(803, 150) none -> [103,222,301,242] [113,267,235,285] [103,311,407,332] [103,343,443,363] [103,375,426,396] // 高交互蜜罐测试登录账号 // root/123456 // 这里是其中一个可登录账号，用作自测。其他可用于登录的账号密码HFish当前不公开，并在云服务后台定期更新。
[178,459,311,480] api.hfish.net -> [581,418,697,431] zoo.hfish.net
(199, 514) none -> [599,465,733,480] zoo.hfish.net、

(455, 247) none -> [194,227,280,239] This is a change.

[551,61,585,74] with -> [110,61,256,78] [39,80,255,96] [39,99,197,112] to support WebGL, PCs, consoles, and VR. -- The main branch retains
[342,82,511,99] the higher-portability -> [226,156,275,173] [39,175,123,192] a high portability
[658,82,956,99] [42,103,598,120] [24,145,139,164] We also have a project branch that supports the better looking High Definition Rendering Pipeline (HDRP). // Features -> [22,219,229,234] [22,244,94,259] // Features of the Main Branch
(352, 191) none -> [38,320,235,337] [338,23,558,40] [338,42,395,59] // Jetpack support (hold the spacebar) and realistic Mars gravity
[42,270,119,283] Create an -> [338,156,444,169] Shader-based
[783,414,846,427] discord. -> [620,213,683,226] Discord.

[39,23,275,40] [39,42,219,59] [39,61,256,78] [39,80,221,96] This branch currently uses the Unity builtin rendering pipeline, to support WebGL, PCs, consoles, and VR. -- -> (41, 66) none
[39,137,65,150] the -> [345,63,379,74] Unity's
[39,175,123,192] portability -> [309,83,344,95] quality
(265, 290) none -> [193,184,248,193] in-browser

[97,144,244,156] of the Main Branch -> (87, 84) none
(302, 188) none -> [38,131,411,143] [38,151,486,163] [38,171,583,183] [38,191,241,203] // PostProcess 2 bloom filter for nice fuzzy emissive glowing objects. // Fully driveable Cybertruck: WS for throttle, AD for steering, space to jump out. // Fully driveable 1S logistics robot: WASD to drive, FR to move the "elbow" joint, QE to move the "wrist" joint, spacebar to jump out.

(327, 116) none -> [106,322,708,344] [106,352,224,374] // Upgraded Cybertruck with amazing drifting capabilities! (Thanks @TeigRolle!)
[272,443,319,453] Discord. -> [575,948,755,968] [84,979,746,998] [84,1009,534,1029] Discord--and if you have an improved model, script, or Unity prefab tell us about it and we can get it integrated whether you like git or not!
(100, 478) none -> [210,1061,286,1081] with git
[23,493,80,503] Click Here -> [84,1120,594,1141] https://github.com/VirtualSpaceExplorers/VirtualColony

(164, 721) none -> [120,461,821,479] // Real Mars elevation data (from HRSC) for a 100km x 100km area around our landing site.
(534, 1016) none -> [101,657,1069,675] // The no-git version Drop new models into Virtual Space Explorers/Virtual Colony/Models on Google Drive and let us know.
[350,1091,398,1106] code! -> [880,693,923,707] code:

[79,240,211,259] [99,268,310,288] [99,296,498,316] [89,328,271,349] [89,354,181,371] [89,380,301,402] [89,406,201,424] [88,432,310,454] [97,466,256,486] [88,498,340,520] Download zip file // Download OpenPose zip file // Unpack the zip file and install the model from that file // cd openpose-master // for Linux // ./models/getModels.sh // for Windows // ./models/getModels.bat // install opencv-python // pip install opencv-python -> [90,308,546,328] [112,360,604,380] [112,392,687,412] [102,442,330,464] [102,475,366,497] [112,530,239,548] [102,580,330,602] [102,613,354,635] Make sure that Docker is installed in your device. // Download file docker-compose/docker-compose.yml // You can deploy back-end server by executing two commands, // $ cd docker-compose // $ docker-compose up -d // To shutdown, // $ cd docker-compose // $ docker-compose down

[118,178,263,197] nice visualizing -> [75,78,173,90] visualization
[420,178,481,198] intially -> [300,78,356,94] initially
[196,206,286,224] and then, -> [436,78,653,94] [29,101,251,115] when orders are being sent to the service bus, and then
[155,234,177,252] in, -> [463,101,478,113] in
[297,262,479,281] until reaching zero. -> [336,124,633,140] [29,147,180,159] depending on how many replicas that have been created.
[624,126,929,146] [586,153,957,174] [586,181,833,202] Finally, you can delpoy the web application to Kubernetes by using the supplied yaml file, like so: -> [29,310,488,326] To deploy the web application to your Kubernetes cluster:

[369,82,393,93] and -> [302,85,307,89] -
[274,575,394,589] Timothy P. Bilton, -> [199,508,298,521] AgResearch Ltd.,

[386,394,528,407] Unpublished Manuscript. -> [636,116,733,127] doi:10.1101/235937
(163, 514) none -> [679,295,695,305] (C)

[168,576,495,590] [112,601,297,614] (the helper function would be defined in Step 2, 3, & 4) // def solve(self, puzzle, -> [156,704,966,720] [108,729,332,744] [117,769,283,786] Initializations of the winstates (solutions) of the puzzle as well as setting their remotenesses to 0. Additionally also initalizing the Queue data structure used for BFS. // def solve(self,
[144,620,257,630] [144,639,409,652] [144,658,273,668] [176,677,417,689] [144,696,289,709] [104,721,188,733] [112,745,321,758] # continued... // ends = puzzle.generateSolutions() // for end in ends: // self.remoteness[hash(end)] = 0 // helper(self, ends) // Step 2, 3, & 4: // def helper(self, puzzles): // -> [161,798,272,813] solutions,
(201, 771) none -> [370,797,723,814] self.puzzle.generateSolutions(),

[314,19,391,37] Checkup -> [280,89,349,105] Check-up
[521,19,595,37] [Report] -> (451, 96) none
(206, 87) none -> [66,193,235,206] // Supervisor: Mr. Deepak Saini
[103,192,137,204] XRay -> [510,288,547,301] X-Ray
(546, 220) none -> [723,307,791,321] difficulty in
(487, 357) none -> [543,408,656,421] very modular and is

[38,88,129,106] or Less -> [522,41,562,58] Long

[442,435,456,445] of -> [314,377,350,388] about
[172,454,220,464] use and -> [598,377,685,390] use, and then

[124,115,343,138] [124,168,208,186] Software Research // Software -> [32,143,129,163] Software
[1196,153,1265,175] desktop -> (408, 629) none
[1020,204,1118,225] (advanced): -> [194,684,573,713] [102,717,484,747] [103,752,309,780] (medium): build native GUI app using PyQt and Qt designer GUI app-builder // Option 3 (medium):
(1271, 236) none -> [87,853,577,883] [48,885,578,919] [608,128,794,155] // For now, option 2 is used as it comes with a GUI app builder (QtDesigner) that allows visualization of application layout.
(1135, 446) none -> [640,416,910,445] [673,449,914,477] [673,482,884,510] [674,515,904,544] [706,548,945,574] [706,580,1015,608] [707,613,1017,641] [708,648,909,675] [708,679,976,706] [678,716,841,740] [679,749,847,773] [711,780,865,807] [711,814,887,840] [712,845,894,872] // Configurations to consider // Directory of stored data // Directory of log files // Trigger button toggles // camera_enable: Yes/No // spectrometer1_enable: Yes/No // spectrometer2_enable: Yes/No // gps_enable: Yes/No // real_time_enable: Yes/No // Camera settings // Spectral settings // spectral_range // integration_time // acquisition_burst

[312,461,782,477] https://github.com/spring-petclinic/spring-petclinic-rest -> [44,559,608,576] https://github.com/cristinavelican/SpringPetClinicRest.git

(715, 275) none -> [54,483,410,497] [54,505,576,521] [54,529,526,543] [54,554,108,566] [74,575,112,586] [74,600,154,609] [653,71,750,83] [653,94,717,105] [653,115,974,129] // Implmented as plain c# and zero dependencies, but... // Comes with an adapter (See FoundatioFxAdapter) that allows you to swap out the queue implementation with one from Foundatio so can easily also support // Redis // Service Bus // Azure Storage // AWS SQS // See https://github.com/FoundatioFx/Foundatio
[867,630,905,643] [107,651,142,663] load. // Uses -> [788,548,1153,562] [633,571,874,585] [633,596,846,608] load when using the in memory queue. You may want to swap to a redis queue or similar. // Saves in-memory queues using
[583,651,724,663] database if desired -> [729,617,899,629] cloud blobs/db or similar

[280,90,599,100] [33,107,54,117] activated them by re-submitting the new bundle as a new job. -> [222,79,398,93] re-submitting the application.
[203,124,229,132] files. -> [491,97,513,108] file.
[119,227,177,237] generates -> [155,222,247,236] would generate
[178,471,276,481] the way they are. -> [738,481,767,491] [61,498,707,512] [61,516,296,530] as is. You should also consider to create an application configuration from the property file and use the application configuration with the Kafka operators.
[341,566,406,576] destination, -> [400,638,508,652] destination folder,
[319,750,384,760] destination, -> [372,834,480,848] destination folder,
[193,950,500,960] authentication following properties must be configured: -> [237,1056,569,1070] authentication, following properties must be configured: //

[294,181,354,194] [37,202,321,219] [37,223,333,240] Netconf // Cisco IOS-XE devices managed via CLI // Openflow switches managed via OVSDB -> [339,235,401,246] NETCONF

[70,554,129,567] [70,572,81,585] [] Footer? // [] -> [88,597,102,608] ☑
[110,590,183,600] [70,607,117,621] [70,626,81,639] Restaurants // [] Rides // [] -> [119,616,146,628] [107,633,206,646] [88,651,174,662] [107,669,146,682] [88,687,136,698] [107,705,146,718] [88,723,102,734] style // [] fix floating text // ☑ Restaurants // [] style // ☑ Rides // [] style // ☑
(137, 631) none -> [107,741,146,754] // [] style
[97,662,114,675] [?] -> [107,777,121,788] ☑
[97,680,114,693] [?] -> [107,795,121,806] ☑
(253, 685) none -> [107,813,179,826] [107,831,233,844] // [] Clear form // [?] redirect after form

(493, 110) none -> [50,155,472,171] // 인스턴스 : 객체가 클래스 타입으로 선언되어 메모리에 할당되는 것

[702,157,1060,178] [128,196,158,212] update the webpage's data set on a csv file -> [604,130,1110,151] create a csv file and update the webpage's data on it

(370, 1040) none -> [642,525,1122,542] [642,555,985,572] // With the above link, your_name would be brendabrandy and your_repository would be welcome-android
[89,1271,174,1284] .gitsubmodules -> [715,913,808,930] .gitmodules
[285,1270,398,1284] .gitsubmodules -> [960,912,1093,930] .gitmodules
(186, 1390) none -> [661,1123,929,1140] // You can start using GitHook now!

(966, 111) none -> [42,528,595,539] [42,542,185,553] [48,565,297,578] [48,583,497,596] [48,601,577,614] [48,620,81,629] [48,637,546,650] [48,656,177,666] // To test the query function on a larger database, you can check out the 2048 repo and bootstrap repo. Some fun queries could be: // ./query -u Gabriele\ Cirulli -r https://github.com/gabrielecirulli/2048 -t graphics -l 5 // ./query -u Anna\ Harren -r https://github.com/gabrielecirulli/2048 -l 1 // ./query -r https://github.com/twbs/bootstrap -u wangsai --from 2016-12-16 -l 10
══════════
Task objective: Take the lines above from the first through the one containing "[342,82,511,99] the higher-portability" and reproduce them exactly; include nothing else.

Output of the exercise:
(803, 150) none -> [103,222,301,242] [113,267,235,285] [103,311,407,332] [103,343,443,363] [103,375,426,396] // 高交互蜜罐测试登录账号 // root/123456 // 这里是其中一个可登录账号，用作自测。其他可用于登录的账号密码HFish当前不公开，并在云服务后台定期更新。
[178,459,311,480] api.hfish.net -> [581,418,697,431] zoo.hfish.net
(199, 514) none -> [599,465,733,480] zoo.hfish.net、

(455, 247) none -> [194,227,280,239] This is a change.

[551,61,585,74] with -> [110,61,256,78] [39,80,255,96] [39,99,197,112] to support WebGL, PCs, consoles, and VR. -- The main branch retains
[342,82,511,99] the higher-portability -> [226,156,275,173] [39,175,123,192] a high portability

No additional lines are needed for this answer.